» **WHAT TO DO**
Give again, word for word, every line below from the one that has "text: обработку ->" through the one that has "нашли участок/дом на", both included, and no others.

» **MATERIAL TO PROCESS**
= = = = =

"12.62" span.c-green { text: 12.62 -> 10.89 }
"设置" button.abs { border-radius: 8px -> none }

= = = = =

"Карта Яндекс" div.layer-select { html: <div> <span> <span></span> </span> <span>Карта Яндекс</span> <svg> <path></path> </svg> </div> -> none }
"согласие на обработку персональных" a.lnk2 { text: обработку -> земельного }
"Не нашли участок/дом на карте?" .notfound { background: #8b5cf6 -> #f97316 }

= = = = =

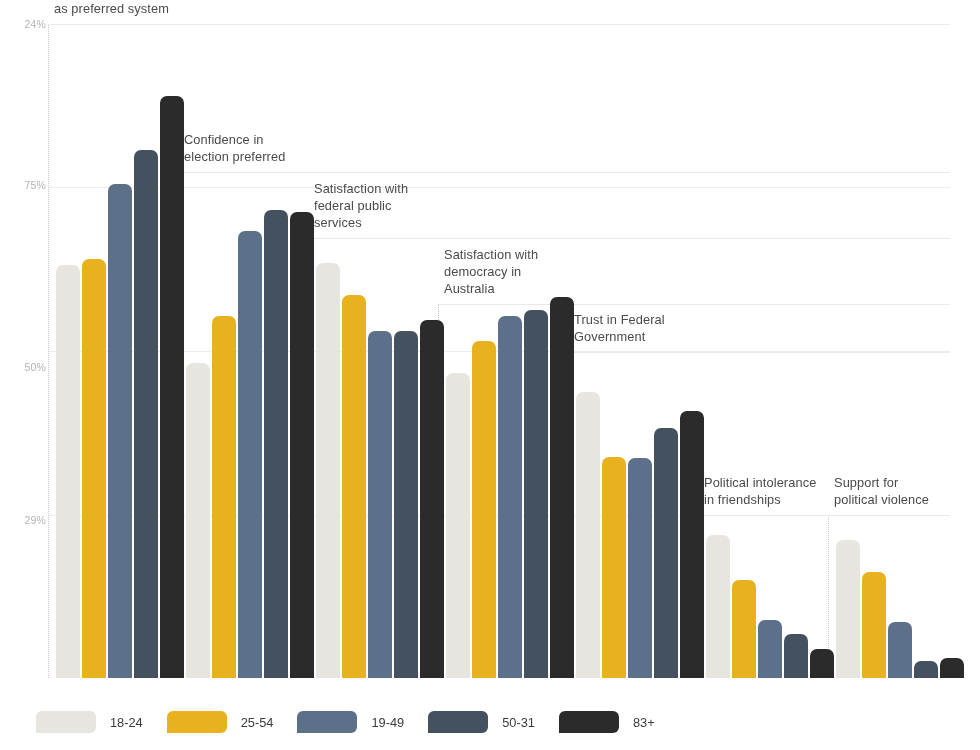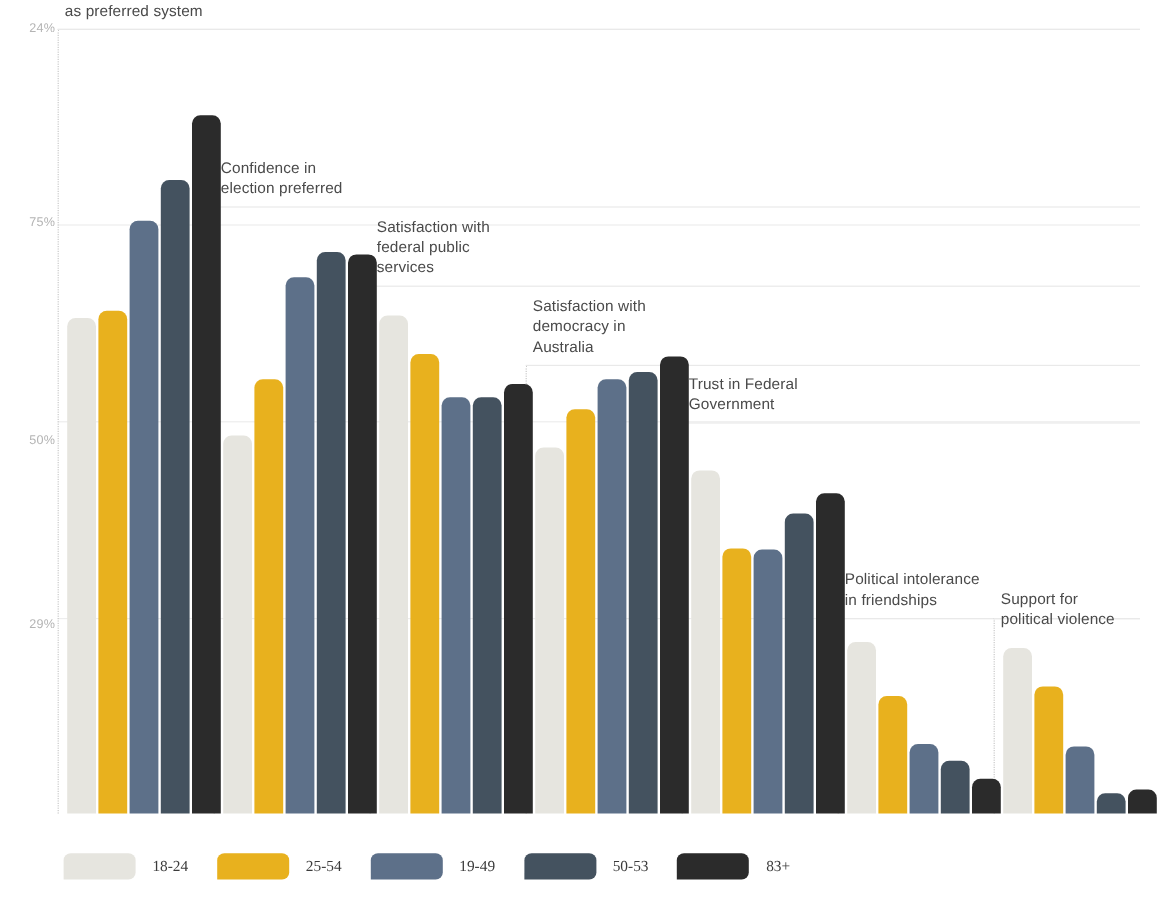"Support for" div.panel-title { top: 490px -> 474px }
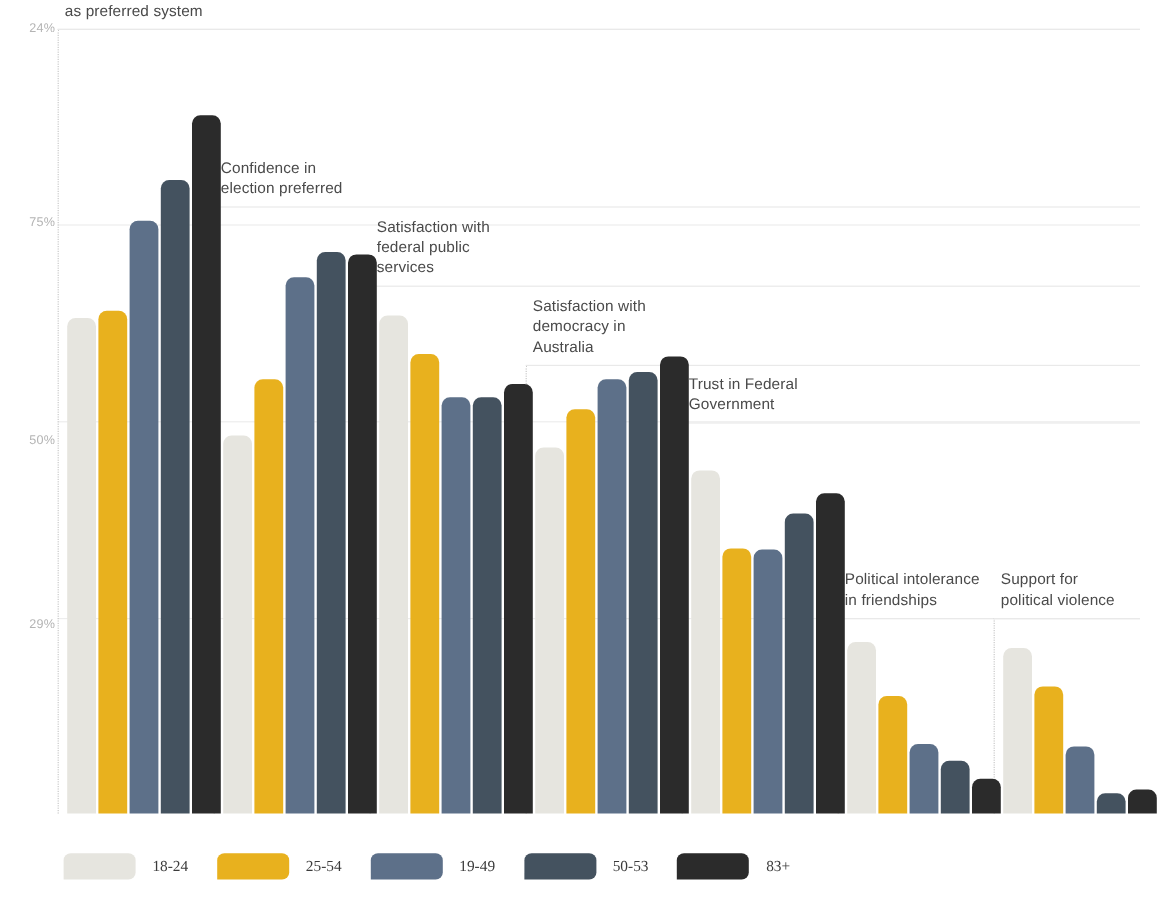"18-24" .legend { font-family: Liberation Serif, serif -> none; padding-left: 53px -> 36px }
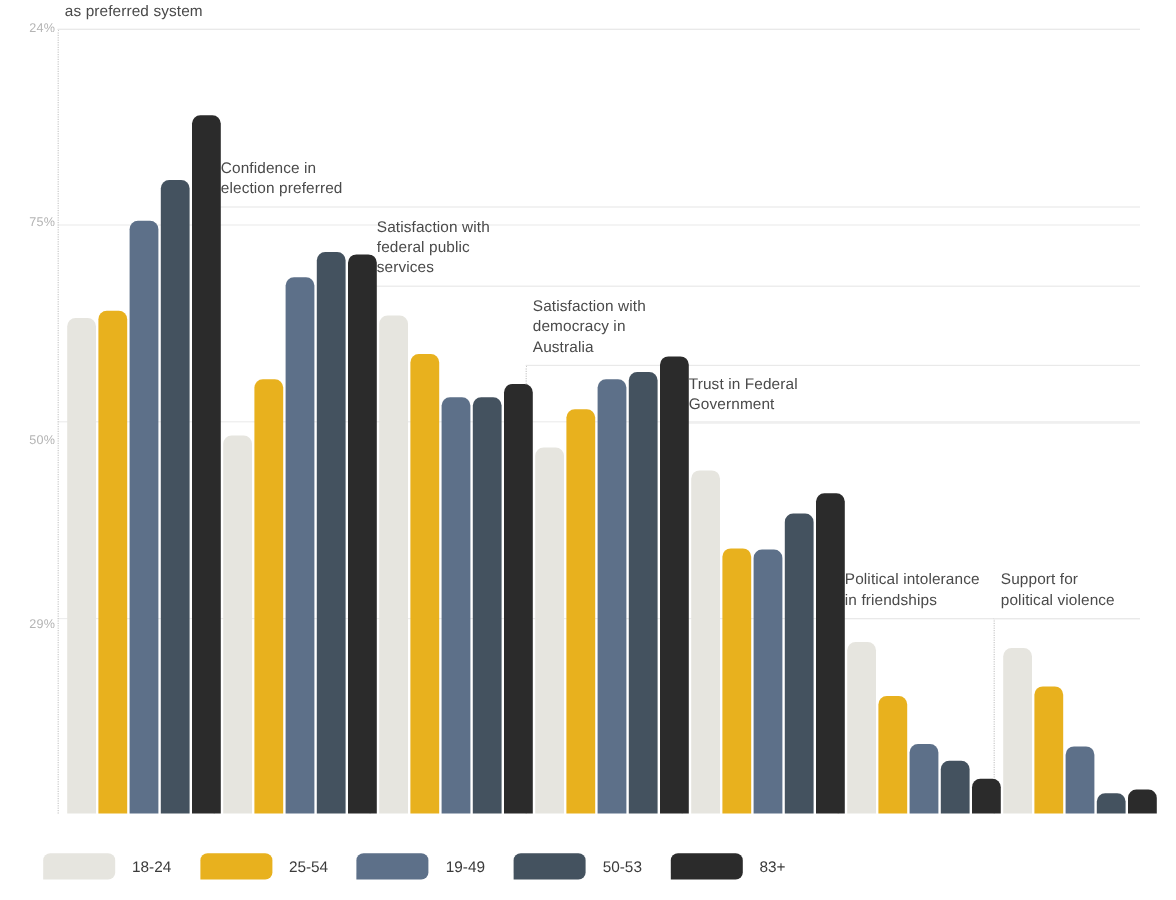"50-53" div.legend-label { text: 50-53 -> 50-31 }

= = = = =

» **EXPECTED OUTPUT**
"согласие на обработку персональных" a.lnk2 { text: обработку -> земельного }
"Не нашли участок/дом на карте?" .notfound { background: #8b5cf6 -> #f97316 }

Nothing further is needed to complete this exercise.